- Required action:
All that should come back is the lines of the data below from the one containing "-124,7 +124,7 @@" to the one containing "of availability operations.</div>", inclusive, exactly as they stand.

- Provided records:
'''
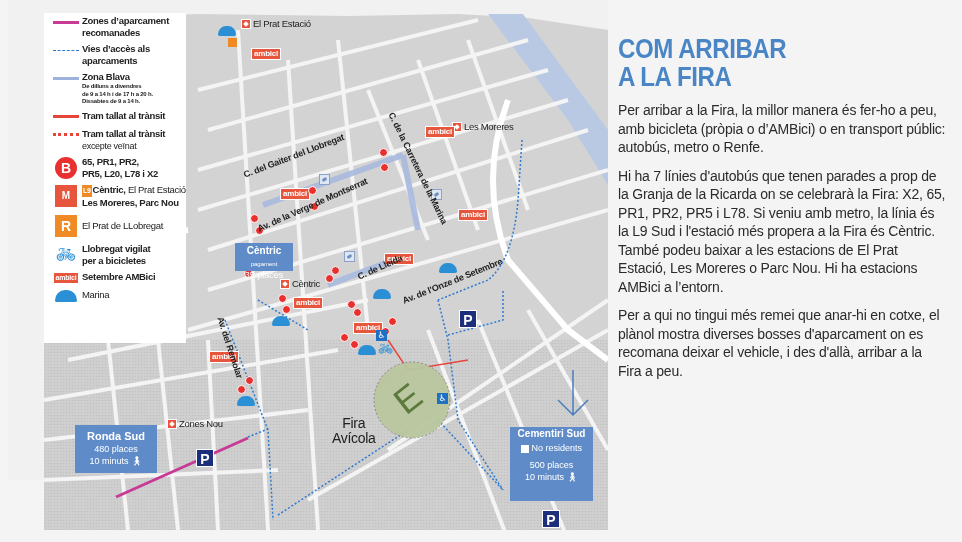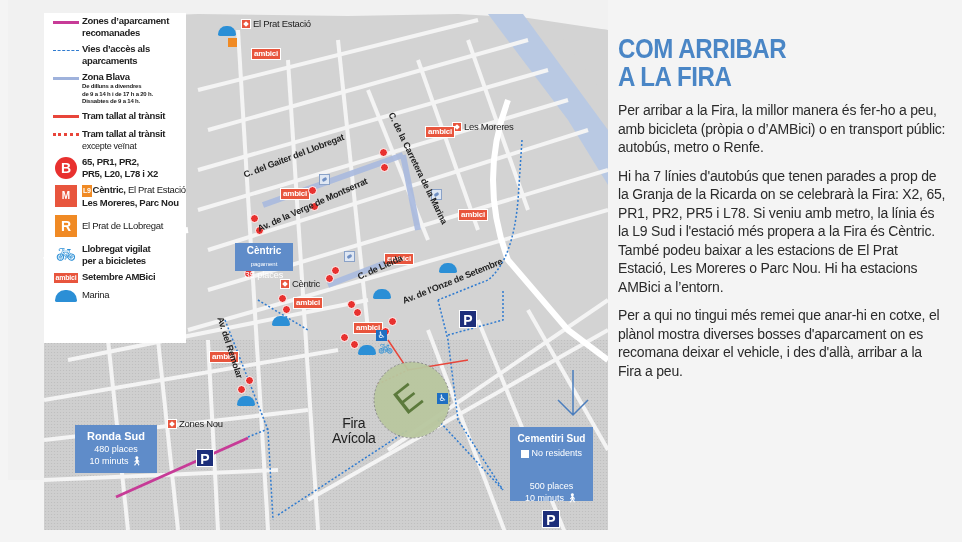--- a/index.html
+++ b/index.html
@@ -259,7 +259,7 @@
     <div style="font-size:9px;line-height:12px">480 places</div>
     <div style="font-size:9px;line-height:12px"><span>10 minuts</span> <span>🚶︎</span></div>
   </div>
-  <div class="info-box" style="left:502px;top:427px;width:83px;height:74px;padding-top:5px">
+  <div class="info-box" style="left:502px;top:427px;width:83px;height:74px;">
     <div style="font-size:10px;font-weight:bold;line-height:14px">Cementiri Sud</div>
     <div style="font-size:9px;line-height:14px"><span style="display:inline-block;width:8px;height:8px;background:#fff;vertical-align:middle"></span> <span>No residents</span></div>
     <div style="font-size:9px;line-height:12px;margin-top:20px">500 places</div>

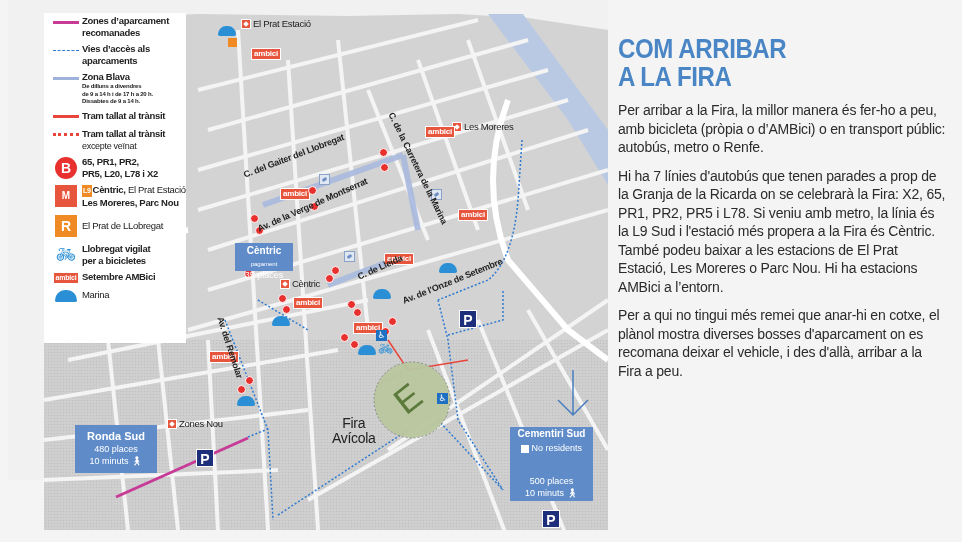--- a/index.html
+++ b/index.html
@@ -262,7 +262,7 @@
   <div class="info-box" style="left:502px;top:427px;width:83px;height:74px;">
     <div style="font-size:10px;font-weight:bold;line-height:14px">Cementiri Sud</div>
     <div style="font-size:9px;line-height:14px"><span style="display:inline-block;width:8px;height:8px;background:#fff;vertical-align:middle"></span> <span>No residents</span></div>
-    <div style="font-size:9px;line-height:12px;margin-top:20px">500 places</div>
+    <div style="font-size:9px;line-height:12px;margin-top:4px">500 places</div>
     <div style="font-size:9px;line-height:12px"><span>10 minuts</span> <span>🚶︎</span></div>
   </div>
'''
'''
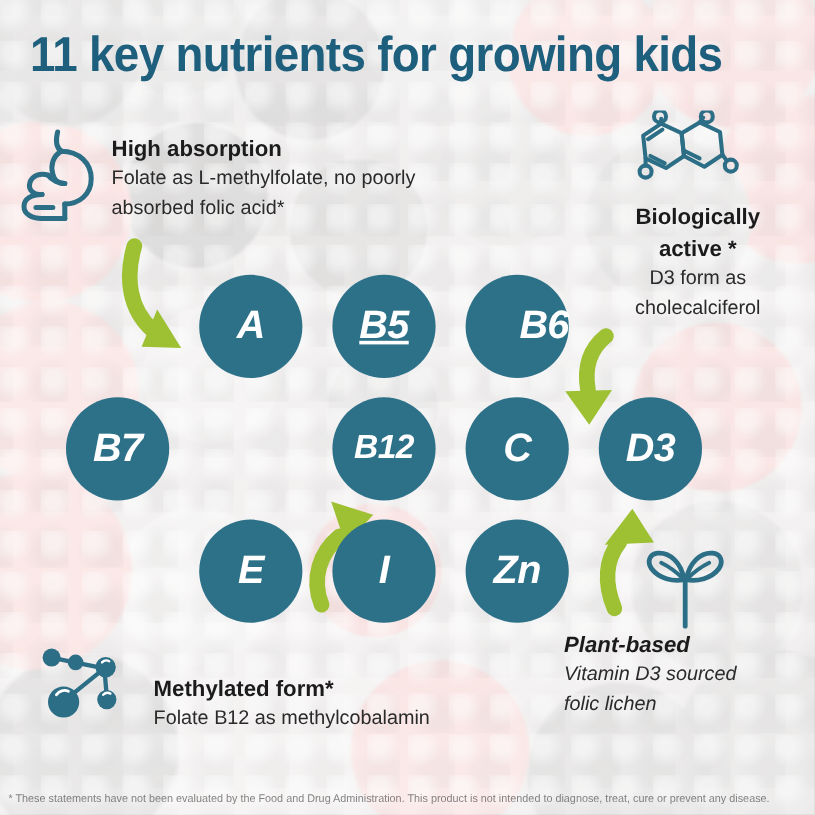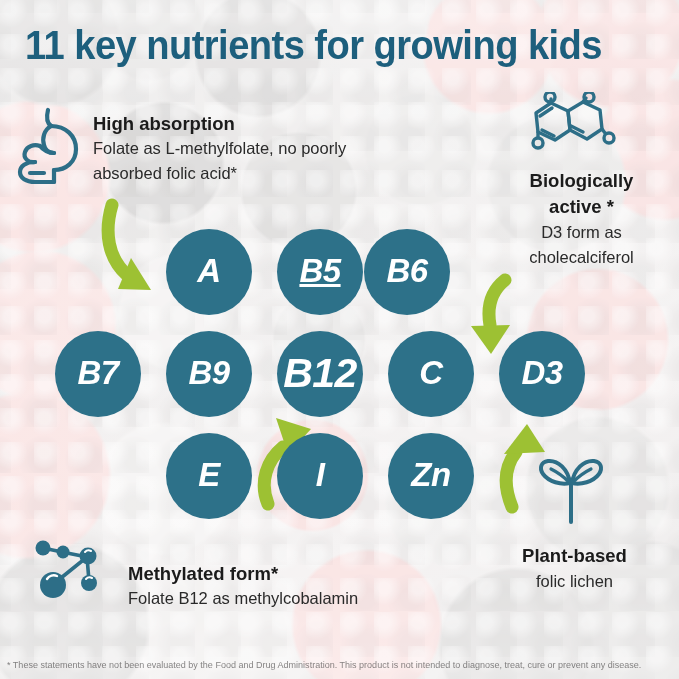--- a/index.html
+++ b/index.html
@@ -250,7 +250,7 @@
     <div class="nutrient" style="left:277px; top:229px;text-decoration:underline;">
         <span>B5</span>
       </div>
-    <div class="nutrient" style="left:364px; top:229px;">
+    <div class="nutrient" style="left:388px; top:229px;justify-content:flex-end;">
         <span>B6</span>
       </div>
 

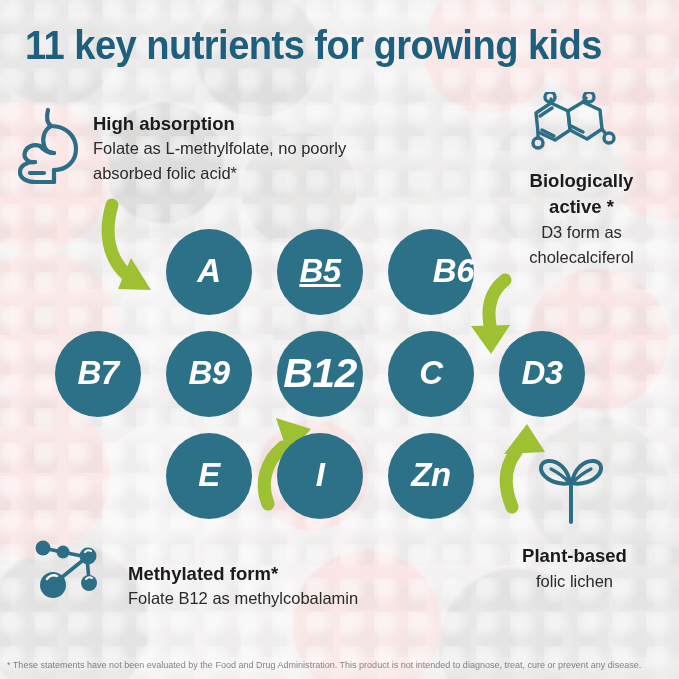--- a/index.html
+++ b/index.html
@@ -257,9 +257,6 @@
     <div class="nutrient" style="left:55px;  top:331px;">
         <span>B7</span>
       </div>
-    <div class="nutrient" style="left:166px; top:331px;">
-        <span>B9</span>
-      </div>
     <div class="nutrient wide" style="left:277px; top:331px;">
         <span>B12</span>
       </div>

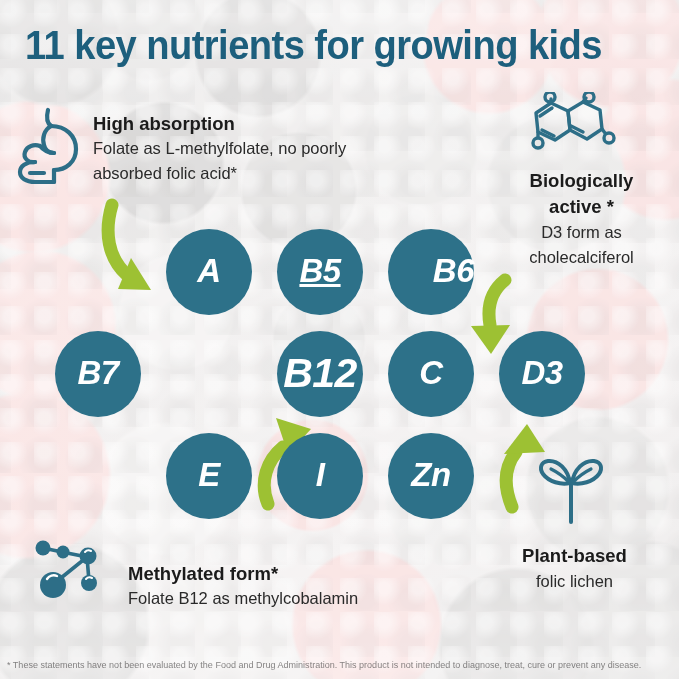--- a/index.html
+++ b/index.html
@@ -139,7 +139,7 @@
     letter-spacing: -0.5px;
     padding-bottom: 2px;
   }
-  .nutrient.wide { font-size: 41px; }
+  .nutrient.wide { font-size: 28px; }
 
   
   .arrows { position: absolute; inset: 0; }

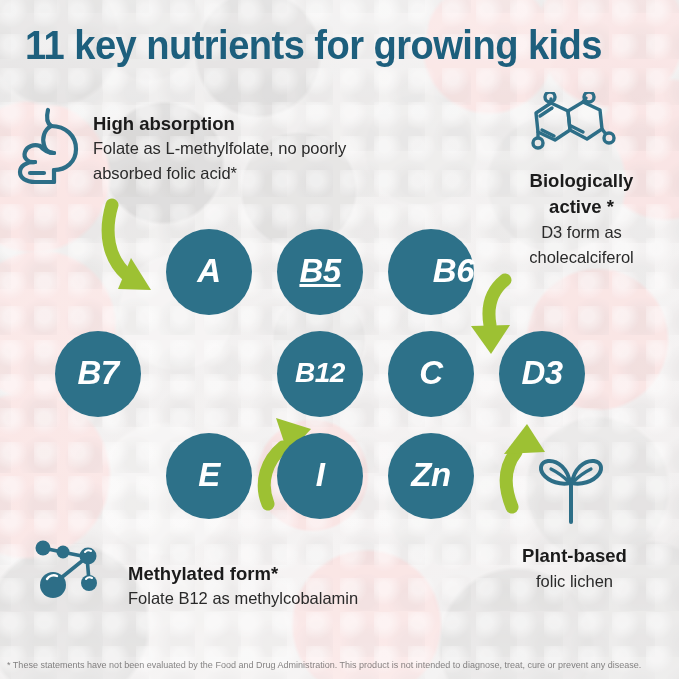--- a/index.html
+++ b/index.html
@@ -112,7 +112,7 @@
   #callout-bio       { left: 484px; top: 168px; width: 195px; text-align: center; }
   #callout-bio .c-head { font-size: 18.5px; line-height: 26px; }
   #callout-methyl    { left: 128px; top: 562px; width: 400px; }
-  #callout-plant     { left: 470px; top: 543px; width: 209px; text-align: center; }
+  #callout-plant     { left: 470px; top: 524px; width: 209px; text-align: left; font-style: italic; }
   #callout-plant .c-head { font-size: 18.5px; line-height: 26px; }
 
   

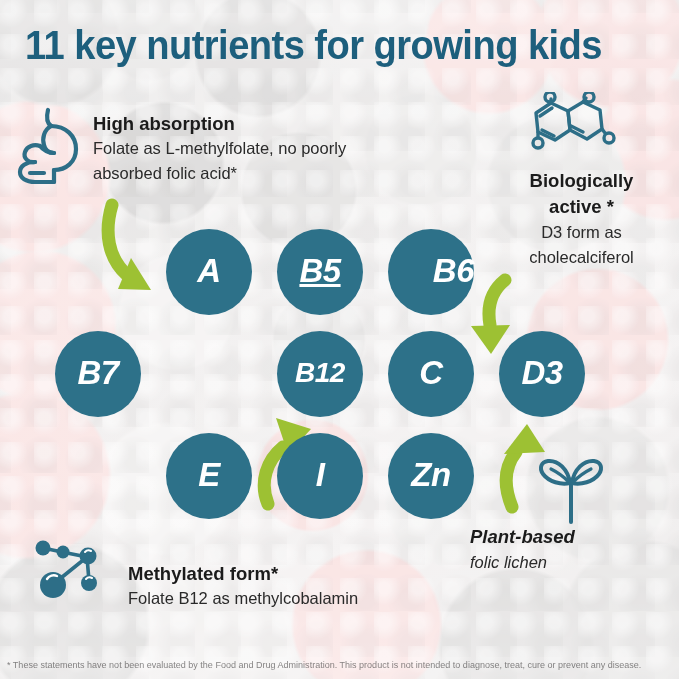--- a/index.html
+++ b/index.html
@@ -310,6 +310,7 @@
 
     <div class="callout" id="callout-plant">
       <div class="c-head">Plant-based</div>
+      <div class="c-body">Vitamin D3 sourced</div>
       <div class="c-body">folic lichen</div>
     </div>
'''
'''
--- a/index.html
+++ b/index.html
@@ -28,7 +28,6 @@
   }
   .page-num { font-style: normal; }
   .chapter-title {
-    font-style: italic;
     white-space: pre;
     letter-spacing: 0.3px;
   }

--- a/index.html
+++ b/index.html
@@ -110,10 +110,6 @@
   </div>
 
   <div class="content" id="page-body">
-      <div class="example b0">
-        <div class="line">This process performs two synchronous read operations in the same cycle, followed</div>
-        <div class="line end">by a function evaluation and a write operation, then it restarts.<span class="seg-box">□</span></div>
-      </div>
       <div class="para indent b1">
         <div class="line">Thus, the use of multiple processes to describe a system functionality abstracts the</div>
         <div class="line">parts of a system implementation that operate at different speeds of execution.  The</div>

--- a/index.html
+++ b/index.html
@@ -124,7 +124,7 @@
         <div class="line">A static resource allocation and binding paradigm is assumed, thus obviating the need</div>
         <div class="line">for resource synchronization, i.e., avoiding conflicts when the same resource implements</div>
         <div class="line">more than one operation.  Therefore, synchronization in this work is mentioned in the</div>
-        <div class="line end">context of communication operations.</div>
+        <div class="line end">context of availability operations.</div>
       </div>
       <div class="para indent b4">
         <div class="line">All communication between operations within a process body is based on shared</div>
'''
- Finished task:
@@ -124,7 +124,7 @@
         <div class="line">A static resource allocation and binding paradigm is assumed, thus obviating the need</div>
         <div class="line">for resource synchronization, i.e., avoiding conflicts when the same resource implements</div>
         <div class="line">more than one operation.  Therefore, synchronization in this work is mentioned in the</div>
-        <div class="line end">context of communication operations.</div>
+        <div class="line end">context of availability operations.</div>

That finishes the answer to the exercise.